Problem statement:
List each line of the data that holds the word "cursor".

Dataset entries:
*****

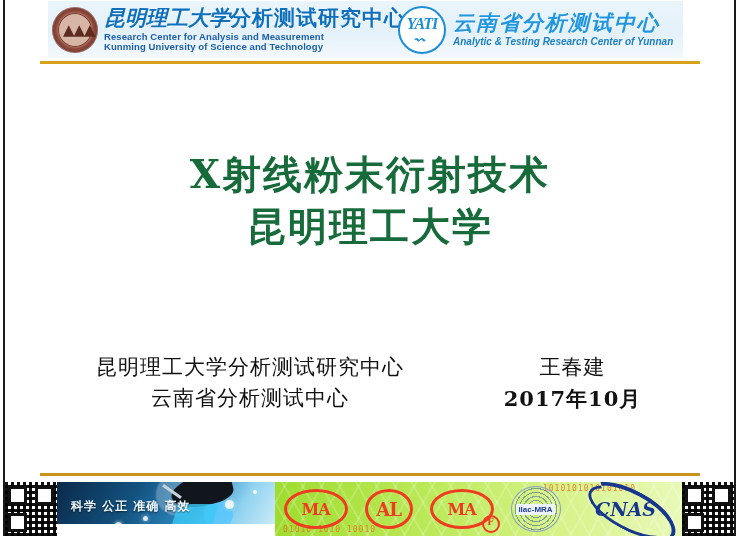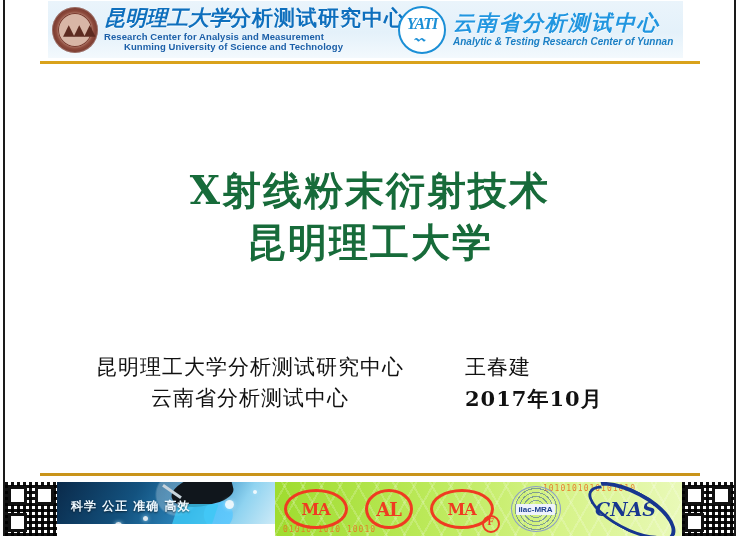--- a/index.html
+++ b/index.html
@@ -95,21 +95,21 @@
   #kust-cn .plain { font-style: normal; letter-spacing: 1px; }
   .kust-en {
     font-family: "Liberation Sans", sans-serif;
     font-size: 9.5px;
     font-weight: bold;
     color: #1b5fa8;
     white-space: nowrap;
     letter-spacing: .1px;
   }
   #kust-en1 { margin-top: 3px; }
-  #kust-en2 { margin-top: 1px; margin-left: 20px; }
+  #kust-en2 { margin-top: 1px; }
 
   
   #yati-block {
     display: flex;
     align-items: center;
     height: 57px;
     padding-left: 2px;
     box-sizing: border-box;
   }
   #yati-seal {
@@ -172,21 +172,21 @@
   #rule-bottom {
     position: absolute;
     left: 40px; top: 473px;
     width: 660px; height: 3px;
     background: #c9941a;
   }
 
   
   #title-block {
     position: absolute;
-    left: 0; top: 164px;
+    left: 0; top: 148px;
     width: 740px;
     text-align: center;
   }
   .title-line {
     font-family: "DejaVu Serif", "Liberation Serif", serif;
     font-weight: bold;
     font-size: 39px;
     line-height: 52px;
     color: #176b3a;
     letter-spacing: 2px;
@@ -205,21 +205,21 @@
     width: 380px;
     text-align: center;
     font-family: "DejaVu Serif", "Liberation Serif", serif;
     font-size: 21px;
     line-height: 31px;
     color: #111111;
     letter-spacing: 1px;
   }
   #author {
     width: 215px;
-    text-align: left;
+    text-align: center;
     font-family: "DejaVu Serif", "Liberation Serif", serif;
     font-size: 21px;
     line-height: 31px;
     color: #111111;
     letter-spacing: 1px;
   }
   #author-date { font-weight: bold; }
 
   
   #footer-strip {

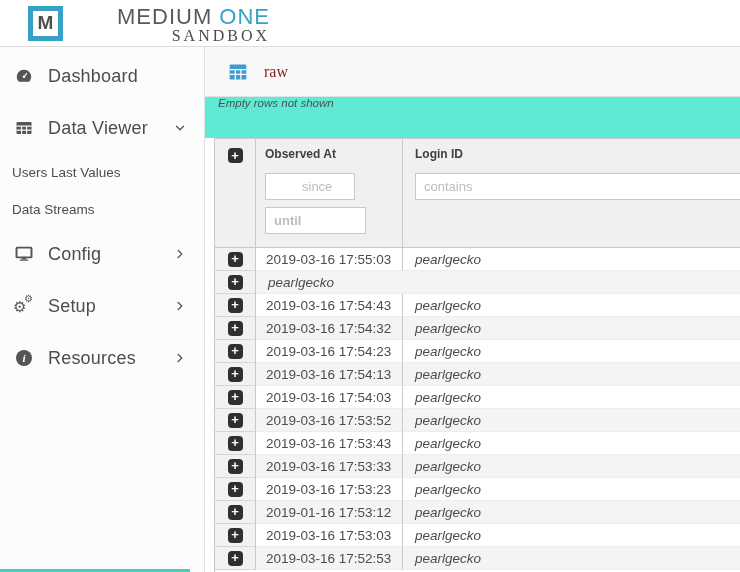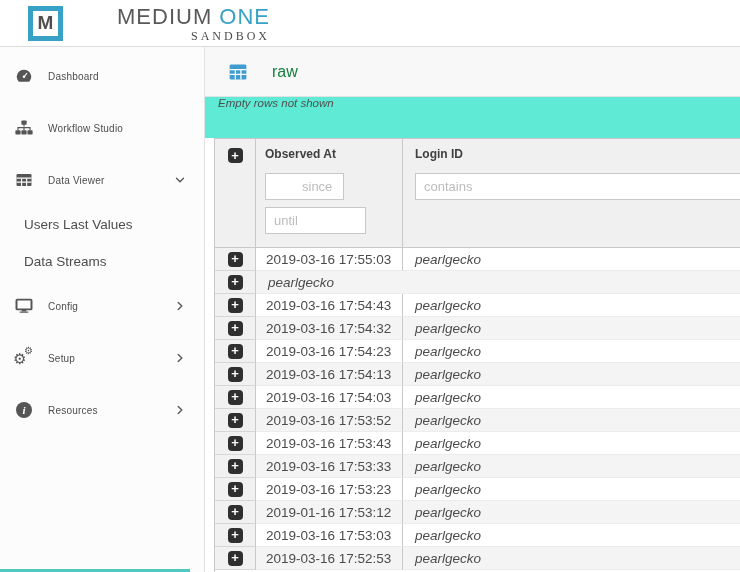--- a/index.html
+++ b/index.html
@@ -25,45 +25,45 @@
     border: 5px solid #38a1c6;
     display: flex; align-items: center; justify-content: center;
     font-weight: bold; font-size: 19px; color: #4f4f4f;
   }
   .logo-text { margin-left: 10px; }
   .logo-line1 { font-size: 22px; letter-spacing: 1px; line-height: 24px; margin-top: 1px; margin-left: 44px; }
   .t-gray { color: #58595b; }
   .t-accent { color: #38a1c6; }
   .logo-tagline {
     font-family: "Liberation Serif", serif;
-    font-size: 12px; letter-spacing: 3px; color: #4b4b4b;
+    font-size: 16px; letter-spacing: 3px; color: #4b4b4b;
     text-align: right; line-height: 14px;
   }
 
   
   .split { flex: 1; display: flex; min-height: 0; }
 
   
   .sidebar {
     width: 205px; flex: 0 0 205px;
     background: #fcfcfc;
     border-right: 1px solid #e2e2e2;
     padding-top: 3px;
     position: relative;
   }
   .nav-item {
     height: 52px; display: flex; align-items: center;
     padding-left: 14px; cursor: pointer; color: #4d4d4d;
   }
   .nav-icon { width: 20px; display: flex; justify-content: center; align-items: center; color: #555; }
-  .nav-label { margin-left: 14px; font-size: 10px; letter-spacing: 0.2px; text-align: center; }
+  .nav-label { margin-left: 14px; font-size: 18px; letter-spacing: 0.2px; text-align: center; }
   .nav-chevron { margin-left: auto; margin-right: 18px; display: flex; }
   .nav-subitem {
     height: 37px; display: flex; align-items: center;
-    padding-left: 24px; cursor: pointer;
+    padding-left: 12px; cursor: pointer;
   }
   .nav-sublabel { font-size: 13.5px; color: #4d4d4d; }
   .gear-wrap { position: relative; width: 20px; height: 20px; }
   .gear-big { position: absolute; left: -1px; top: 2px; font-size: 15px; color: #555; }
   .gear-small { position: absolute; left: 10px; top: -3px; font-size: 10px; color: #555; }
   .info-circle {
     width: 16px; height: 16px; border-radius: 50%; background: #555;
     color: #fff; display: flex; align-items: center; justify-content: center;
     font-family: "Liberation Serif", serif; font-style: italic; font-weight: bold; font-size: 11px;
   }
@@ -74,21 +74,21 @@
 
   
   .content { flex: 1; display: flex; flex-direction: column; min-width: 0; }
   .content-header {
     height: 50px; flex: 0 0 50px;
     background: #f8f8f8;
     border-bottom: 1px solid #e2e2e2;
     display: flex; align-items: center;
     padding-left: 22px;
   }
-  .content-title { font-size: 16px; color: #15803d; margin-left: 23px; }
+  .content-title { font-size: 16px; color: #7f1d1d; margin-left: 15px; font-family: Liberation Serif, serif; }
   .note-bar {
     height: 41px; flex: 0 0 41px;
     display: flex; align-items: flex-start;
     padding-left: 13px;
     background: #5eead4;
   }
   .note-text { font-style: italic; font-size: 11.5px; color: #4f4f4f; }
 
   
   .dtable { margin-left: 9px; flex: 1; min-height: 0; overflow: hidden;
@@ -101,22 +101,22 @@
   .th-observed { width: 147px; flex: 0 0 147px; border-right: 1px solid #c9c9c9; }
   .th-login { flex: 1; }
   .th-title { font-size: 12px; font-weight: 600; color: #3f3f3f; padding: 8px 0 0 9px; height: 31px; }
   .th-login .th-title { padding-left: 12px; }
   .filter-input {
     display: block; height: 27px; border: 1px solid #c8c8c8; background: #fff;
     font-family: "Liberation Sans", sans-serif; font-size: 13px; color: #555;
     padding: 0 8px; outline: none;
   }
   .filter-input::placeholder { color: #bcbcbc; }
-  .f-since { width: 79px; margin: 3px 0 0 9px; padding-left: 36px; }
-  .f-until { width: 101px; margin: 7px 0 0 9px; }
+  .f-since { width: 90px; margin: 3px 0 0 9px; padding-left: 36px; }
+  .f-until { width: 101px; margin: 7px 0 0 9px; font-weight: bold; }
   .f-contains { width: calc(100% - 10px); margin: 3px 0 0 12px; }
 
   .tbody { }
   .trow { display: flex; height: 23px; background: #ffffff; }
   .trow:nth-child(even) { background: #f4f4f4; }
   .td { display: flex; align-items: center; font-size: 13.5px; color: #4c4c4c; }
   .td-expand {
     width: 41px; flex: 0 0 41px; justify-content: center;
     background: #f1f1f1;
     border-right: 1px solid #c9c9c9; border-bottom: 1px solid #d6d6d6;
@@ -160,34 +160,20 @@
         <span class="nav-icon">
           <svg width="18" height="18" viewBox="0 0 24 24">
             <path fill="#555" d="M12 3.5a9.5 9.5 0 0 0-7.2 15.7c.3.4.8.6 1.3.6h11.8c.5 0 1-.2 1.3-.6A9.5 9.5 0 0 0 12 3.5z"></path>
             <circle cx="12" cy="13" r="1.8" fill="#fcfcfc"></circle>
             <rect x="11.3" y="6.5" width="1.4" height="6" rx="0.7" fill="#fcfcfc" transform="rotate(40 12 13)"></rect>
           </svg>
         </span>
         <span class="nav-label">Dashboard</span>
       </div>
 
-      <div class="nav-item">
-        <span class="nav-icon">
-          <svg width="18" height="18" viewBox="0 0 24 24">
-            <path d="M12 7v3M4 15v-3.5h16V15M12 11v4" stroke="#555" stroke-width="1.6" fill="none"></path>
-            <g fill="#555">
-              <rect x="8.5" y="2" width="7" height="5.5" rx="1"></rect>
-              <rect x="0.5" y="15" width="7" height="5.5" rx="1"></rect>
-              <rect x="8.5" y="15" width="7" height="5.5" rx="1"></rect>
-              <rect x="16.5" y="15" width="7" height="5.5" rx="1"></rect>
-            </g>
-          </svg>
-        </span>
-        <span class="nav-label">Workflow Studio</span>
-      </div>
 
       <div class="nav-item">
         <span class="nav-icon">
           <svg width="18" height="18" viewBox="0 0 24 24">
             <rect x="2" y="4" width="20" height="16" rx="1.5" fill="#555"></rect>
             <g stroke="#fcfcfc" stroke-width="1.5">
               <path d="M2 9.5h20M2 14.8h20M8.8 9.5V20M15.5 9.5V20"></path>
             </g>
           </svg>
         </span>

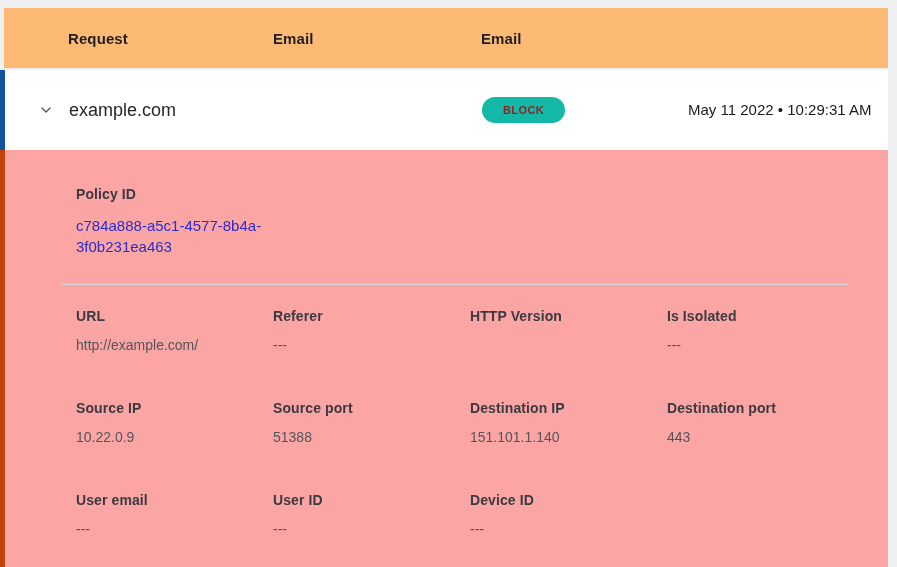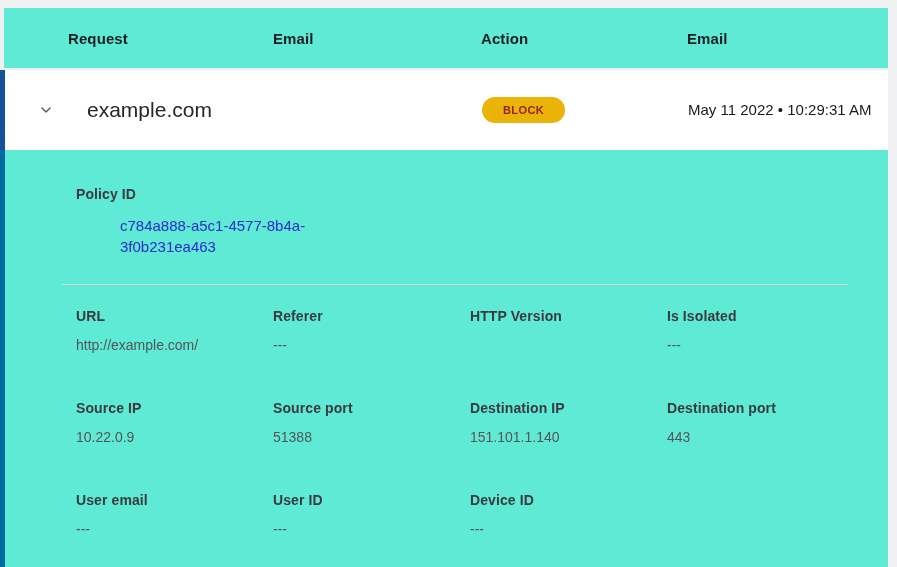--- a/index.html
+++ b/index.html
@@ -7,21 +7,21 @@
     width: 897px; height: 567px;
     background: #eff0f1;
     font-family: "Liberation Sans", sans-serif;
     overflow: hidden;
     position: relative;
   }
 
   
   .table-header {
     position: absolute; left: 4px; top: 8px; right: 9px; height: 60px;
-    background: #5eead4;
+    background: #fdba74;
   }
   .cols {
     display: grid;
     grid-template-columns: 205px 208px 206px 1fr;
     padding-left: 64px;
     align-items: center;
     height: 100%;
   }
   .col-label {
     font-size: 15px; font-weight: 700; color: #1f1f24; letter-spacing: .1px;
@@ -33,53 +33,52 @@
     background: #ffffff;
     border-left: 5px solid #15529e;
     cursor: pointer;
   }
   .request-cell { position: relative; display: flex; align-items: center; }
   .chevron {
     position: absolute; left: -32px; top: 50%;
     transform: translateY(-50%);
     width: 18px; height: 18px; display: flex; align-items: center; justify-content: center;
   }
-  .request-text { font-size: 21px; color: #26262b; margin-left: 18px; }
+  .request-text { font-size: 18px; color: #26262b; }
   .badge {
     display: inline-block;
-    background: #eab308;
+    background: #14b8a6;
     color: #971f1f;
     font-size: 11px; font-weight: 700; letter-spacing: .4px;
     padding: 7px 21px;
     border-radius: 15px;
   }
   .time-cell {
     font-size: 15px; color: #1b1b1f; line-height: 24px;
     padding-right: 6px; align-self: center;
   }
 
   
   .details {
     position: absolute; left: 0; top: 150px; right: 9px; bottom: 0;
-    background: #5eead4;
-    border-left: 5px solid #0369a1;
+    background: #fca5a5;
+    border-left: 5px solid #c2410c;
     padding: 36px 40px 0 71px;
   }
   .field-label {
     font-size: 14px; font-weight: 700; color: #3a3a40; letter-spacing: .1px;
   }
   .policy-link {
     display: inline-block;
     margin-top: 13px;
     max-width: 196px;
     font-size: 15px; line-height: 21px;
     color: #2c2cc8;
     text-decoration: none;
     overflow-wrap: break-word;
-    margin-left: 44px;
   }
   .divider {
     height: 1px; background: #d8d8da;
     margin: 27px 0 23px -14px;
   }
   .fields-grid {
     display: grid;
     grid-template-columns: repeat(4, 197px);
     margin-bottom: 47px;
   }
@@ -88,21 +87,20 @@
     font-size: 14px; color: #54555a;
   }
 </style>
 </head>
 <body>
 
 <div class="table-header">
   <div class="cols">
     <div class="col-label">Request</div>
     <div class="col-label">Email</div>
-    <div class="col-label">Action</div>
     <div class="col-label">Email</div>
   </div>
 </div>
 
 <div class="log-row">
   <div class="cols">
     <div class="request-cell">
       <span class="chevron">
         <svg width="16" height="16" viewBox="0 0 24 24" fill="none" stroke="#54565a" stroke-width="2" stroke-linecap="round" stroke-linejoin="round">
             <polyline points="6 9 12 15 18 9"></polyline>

*****

Response area:
     padding-left: 14px; cursor: pointer; color: #4d4d4d;
-    padding-left: 24px; cursor: pointer;
+    padding-left: 12px; cursor: pointer;
     cursor: pointer;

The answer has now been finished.